_EXERCISE GOAL_
What is needed is a verbatim copy of every record below, with the pictures left out.

◇ ◇ ◇ ◇ ◇ ◇ ◇

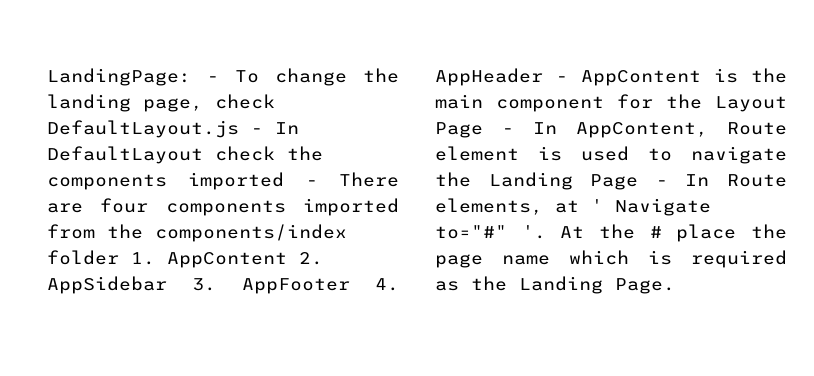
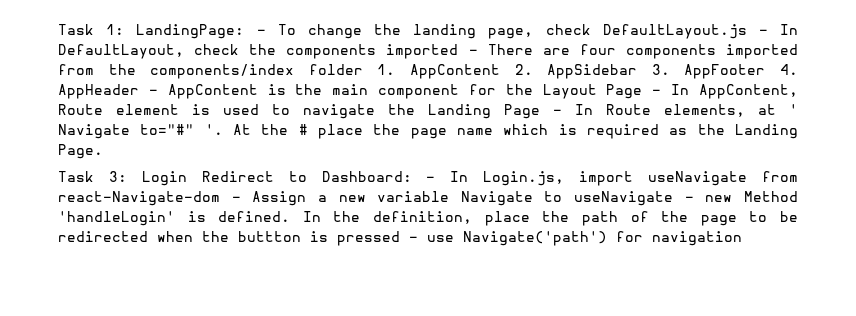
+ Task 1:
- - To change the landing page, check DefaultLayout.js - In DefaultLayout check the components imported - There are four components imported from the components/index folder 1. AppContent 2. AppSidebar 3. AppFooter 4. AppHeader - AppContent is the main component for the Layout Page - In AppContent, Route element is used to navigate the Landing Page - In Route elements, at ' Navigate to="#" '.
+ - To change the landing page, check DefaultLayout.js - In DefaultLayout, check the components imported - There are four components imported from the components/index folder 1. AppContent 2. AppSidebar 3. AppFooter 4. AppHeader - AppContent is the main component for the Layout Page - In AppContent, Route element is used to navigate the Landing Page - In Route elements, at ' Navigate to="#" '.
+ Task 3: Login Redirect to Dashboard: - In Login.js, import useNavigate from react-Navigate-dom - Assign a new variable Navigate to useNavigate - new Method 'handleLogin' is defined. In the definition, place the path of the page to be redirected when the buttton is pressed - use Navigate('path') for navigation

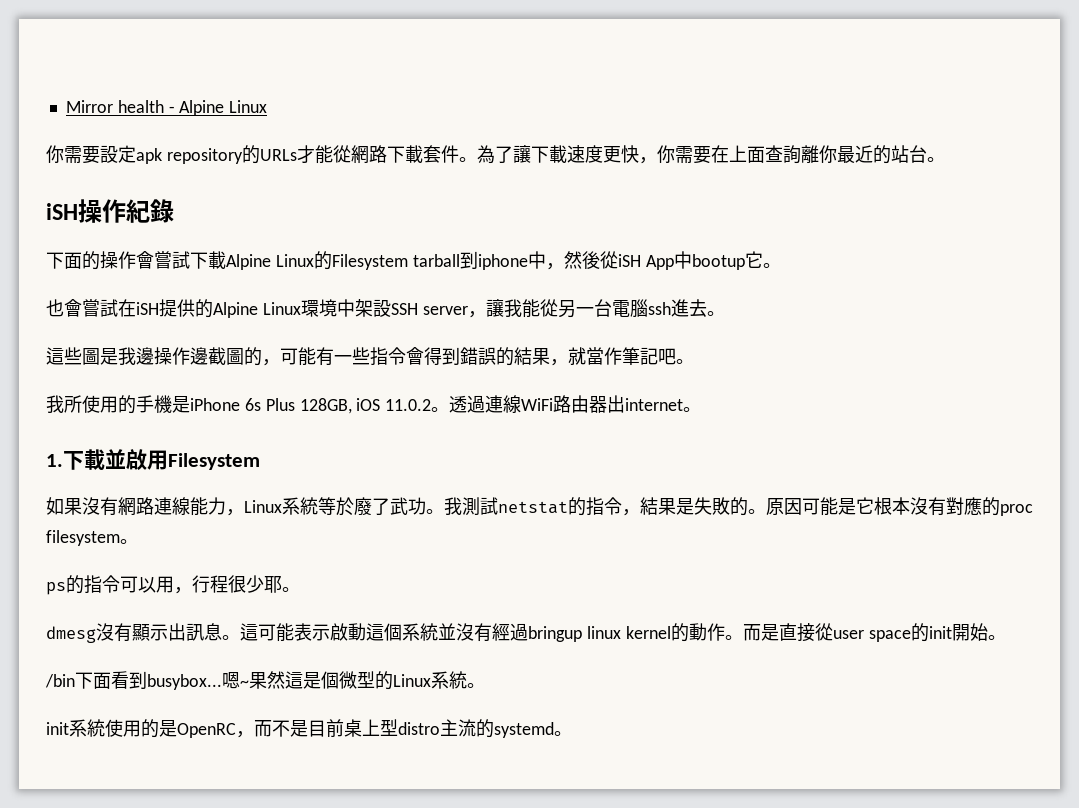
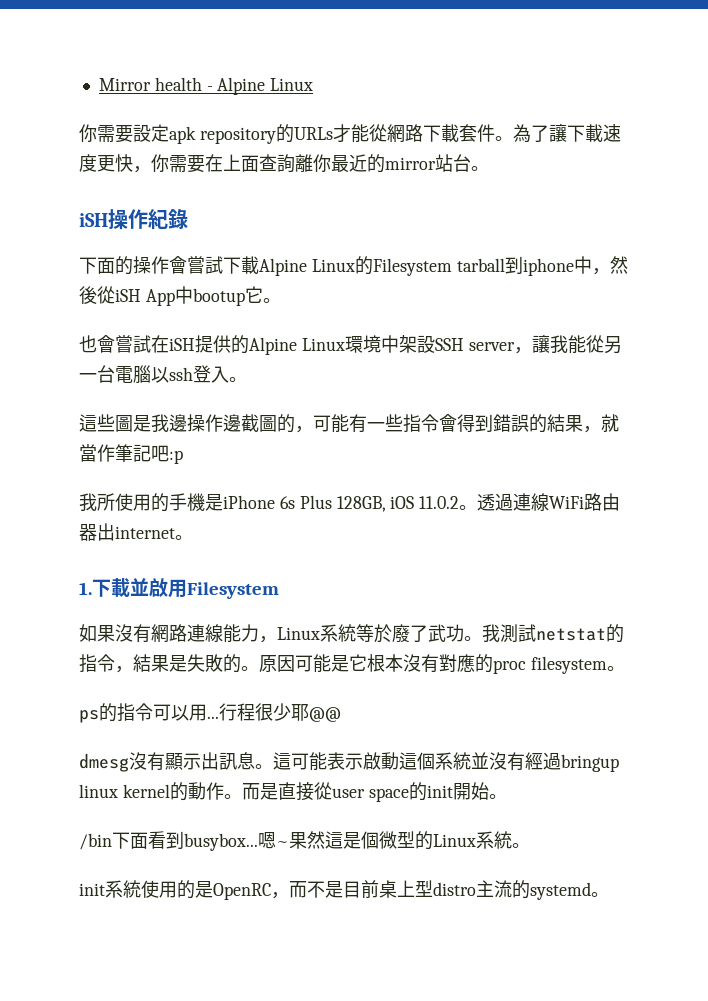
- 為了讓下載速度更快，你需要在上面查詢離你最近的站台。
+ 為了讓下載速度更快，你需要在上面查詢離你最近的mirror站台。
- 也會嘗試在iSH提供的Alpine Linux環境中架設SSH server，讓我能從另一台電腦ssh進去。
+ 也會嘗試在iSH提供的Alpine Linux環境中架設SSH server，讓我能從另一台電腦以ssh登入。
- 這些圖是我邊操作邊截圖的，可能有一些指令會得到錯誤的結果，就當作筆記吧。
+ 這些圖是我邊操作邊截圖的，可能有一些指令會得到錯誤的結果，就當作筆記吧:p
- ps的指令可以用，行程很少耶。
+ ps的指令可以用...行程很少耶@@

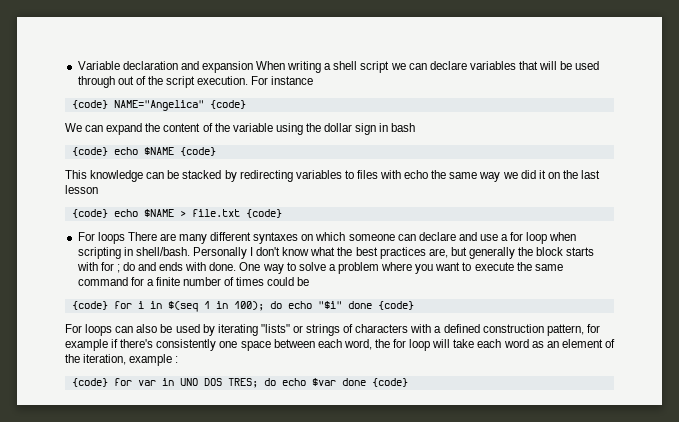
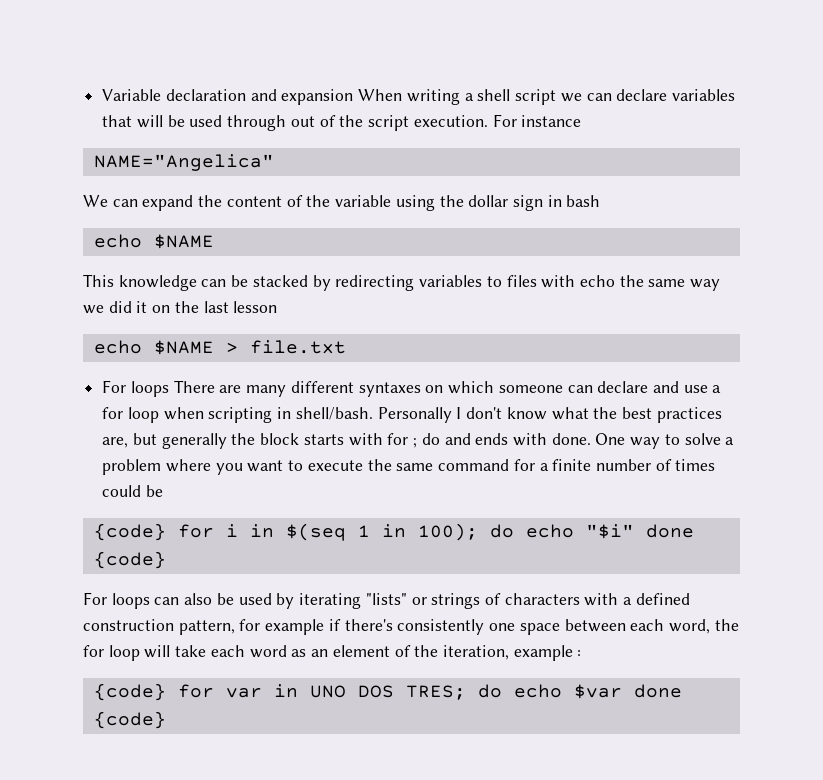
- {code} NAME="Angelica" {code}
+ NAME="Angelica"
  We can expand the content of the variable using the dollar sign in bash
- {code} echo $NAME {code}
+ echo $NAME
- {code} echo $NAME > file.txt {code}
+ echo $NAME > file.txt

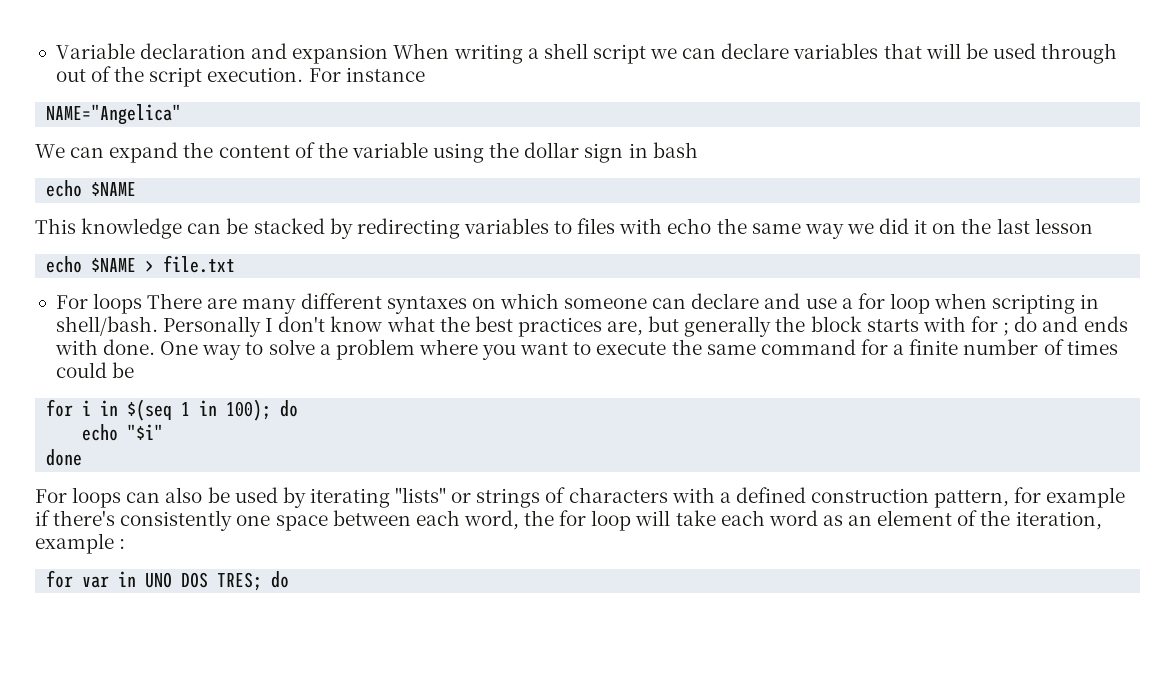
- {code} for i in $(seq 1 in 100); do echo "$i" done {code}
+ for i in $(seq 1 in 100); do
+ echo "$i"
+ done
- {code} for var in UNO DOS TRES; do echo $var done {code}
+ for var in UNO DOS TRES; do

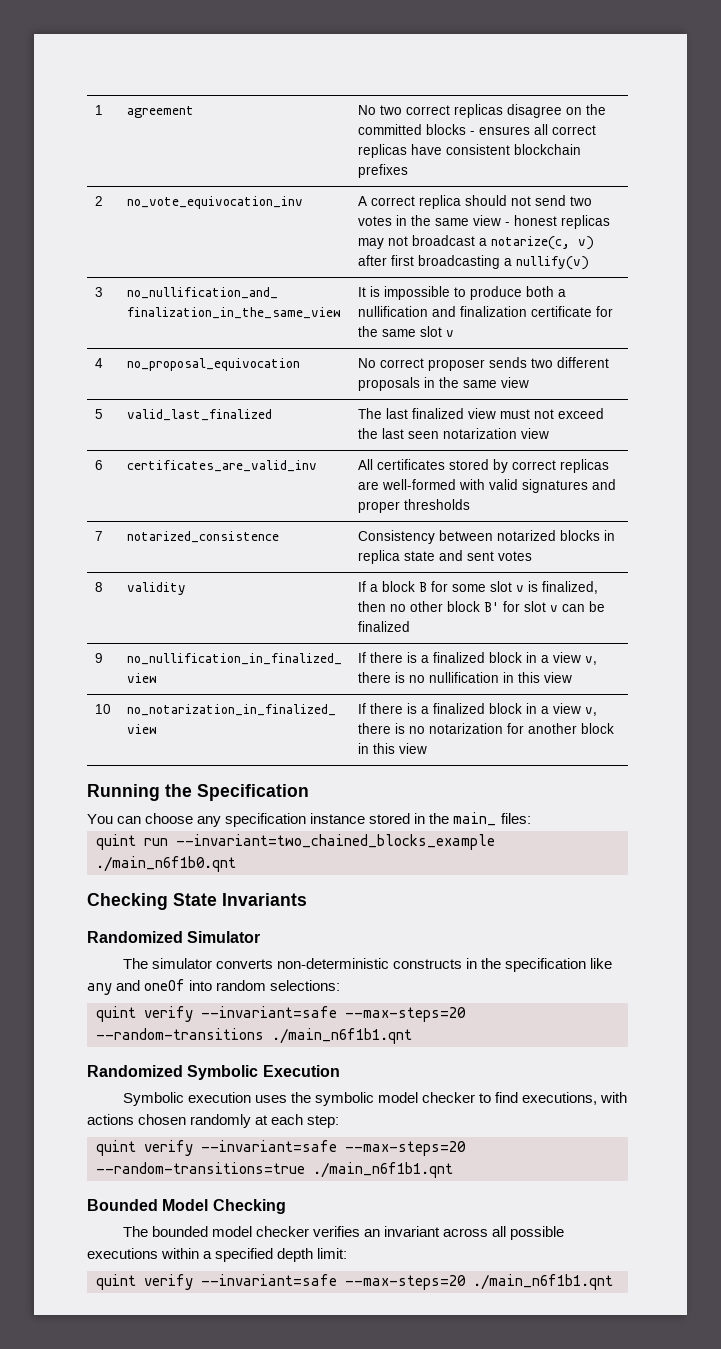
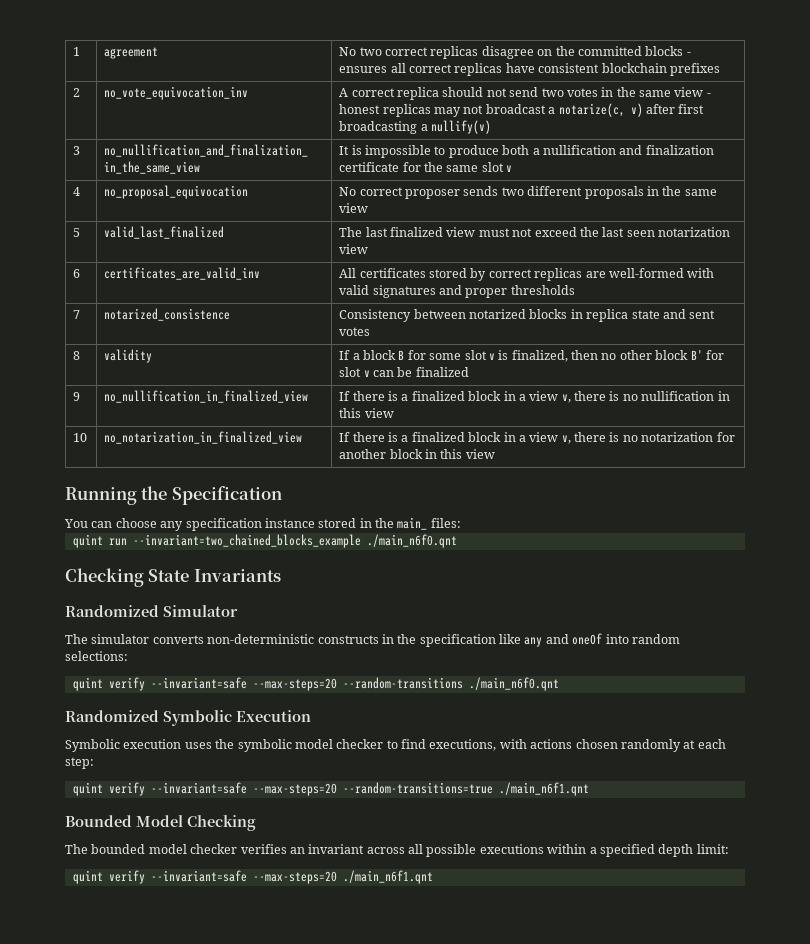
- quint run --invariant=two_chained_blocks_example ./main_n6f1b0.qnt
+ quint run --invariant=two_chained_blocks_example ./main_n6f0.qnt
- quint verify --invariant=safe --max-steps=20 --random-transitions ./main_n6f1b1.qnt
+ quint verify --invariant=safe --max-steps=20 --random-transitions ./main_n6f0.qnt
- quint verify --invariant=safe --max-steps=20 --random-transitions=true ./main_n6f1b1.qnt
+ quint verify --invariant=safe --max-steps=20 --random-transitions=true ./main_n6f1.qnt
- quint verify --invariant=safe --max-steps=20 ./main_n6f1b1.qnt
+ quint verify --invariant=safe --max-steps=20 ./main_n6f1.qnt

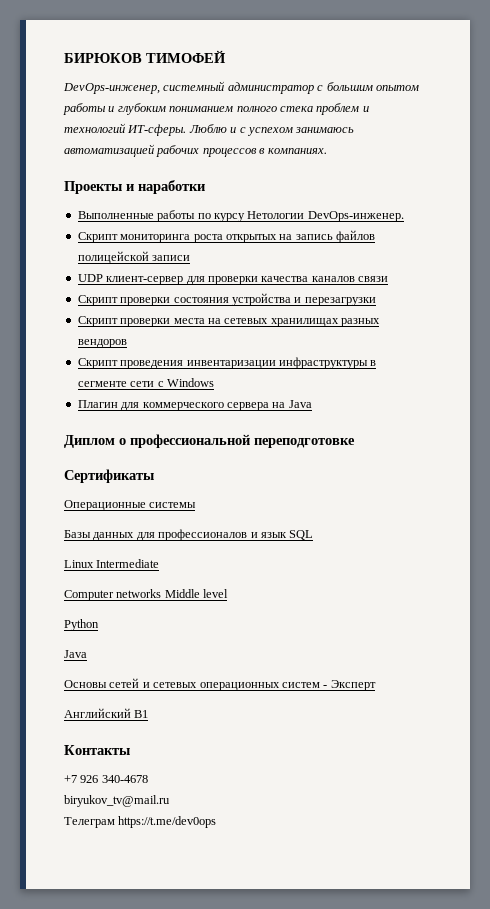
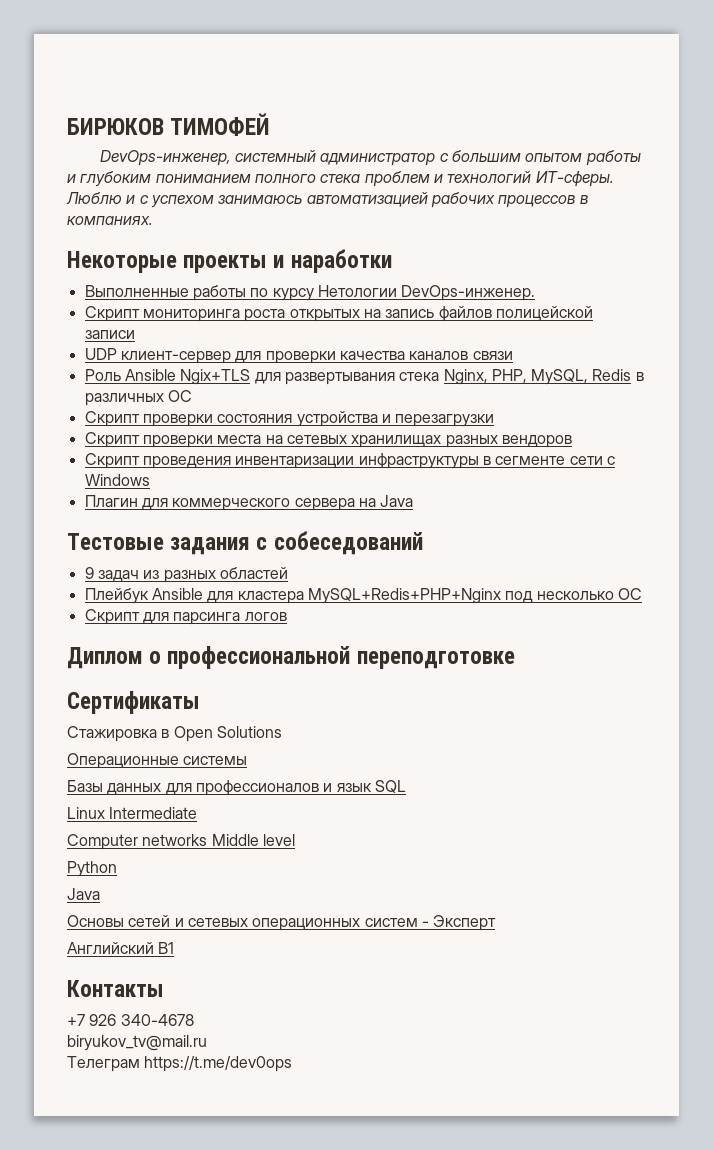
- Проекты и наработки
+ Некоторые проекты и наработки
+ Роль Ansible Ngix+TLS для развертывания стека Nginx, PHP, MySQL, Redis в различных ОС
+ Тестовые задания с собеседований
+ 9 задач из разных областей
+ Плейбук Ansible для кластера MySQL+Redis+PHP+Nginx под несколько ОС
+ Скрипт для парсинга логов
+ Стажировка в Open Solutions

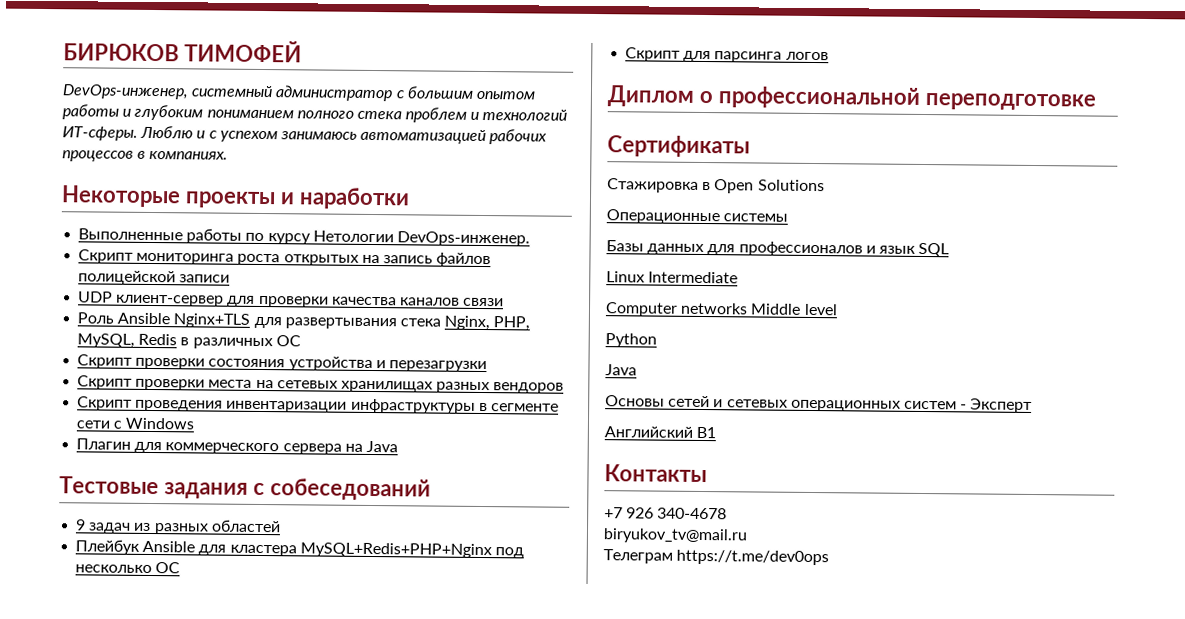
- Роль Ansible Ngix+TLS для развертывания стека Nginx, PHP, MySQL, Redis в различных ОС
+ Роль Ansible Nginx+TLS для развертывания стека Nginx, PHP, MySQL, Redis в различных ОС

◇ ◇ ◇ ◇ ◇ ◇ ◇

_YOUR RESPONSE_
+ Task 1:
- - To change the landing page, check DefaultLayout.js - In DefaultLayout check the components imported - There are four components imported from the components/index folder 1. AppContent 2. AppSidebar 3. AppFooter 4. AppHeader - AppContent is the main component for the Layout Page - In AppContent, Route element is used to navigate the Landing Page - In Route elements, at ' Navigate to="#" '.
+ - To change the landing page, check DefaultLayout.js - In DefaultLayout, check the components imported - There are four components imported from the components/index folder 1. AppContent 2. AppSidebar 3. AppFooter 4. AppHeader - AppContent is the main component for the Layout Page - In AppContent, Route element is used to navigate the Landing Page - In Route elements, at ' Navigate to="#" '.
+ Task 3: Login Redirect to Dashboard: - In Login.js, import useNavigate from react-Navigate-dom - Assign a new variable Navigate to useNavigate - new Method 'handleLogin' is defined. In the definition, place the path of the page to be redirected when the buttton is pressed - use Navigate('path') for navigation

- 為了讓下載速度更快，你需要在上面查詢離你最近的站台。
+ 為了讓下載速度更快，你需要在上面查詢離你最近的mirror站台。
- 也會嘗試在iSH提供的Alpine Linux環境中架設SSH server，讓我能從另一台電腦ssh進去。
+ 也會嘗試在iSH提供的Alpine Linux環境中架設SSH server，讓我能從另一台電腦以ssh登入。
- 這些圖是我邊操作邊截圖的，可能有一些指令會得到錯誤的結果，就當作筆記吧。
+ 這些圖是我邊操作邊截圖的，可能有一些指令會得到錯誤的結果，就當作筆記吧:p
- ps的指令可以用，行程很少耶。
+ ps的指令可以用...行程很少耶@@

- {code} NAME="Angelica" {code}
+ NAME="Angelica"
  We can expand the content of the variable using the dollar sign in bash
- {code} echo $NAME {code}
+ echo $NAME
- {code} echo $NAME > file.txt {code}
+ echo $NAME > file.txt

- {code} for i in $(seq 1 in 100); do echo "$i" done {code}
+ for i in $(seq 1 in 100); do
+ echo "$i"
+ done
- {code} for var in UNO DOS TRES; do echo $var done {code}
+ for var in UNO DOS TRES; do

- quint run --invariant=two_chained_blocks_example ./main_n6f1b0.qnt
+ quint run --invariant=two_chained_blocks_example ./main_n6f0.qnt
- quint verify --invariant=safe --max-steps=20 --random-transitions ./main_n6f1b1.qnt
+ quint verify --invariant=safe --max-steps=20 --random-transitions ./main_n6f0.qnt
- quint verify --invariant=safe --max-steps=20 --random-transitions=true ./main_n6f1b1.qnt
+ quint verify --invariant=safe --max-steps=20 --random-transitions=true ./main_n6f1.qnt
- quint verify --invariant=safe --max-steps=20 ./main_n6f1b1.qnt
+ quint verify --invariant=safe --max-steps=20 ./main_n6f1.qnt

- Проекты и наработки
+ Некоторые проекты и наработки
+ Роль Ansible Ngix+TLS для развертывания стека Nginx, PHP, MySQL, Redis в различных ОС
+ Тестовые задания с собеседований
+ 9 задач из разных областей
+ Плейбук Ansible для кластера MySQL+Redis+PHP+Nginx под несколько ОС
+ Скрипт для парсинга логов
+ Стажировка в Open Solutions

- Роль Ansible Ngix+TLS для развертывания стека Nginx, PHP, MySQL, Redis в различных ОС
+ Роль Ansible Nginx+TLS для развертывания стека Nginx, PHP, MySQL, Redis в различных ОС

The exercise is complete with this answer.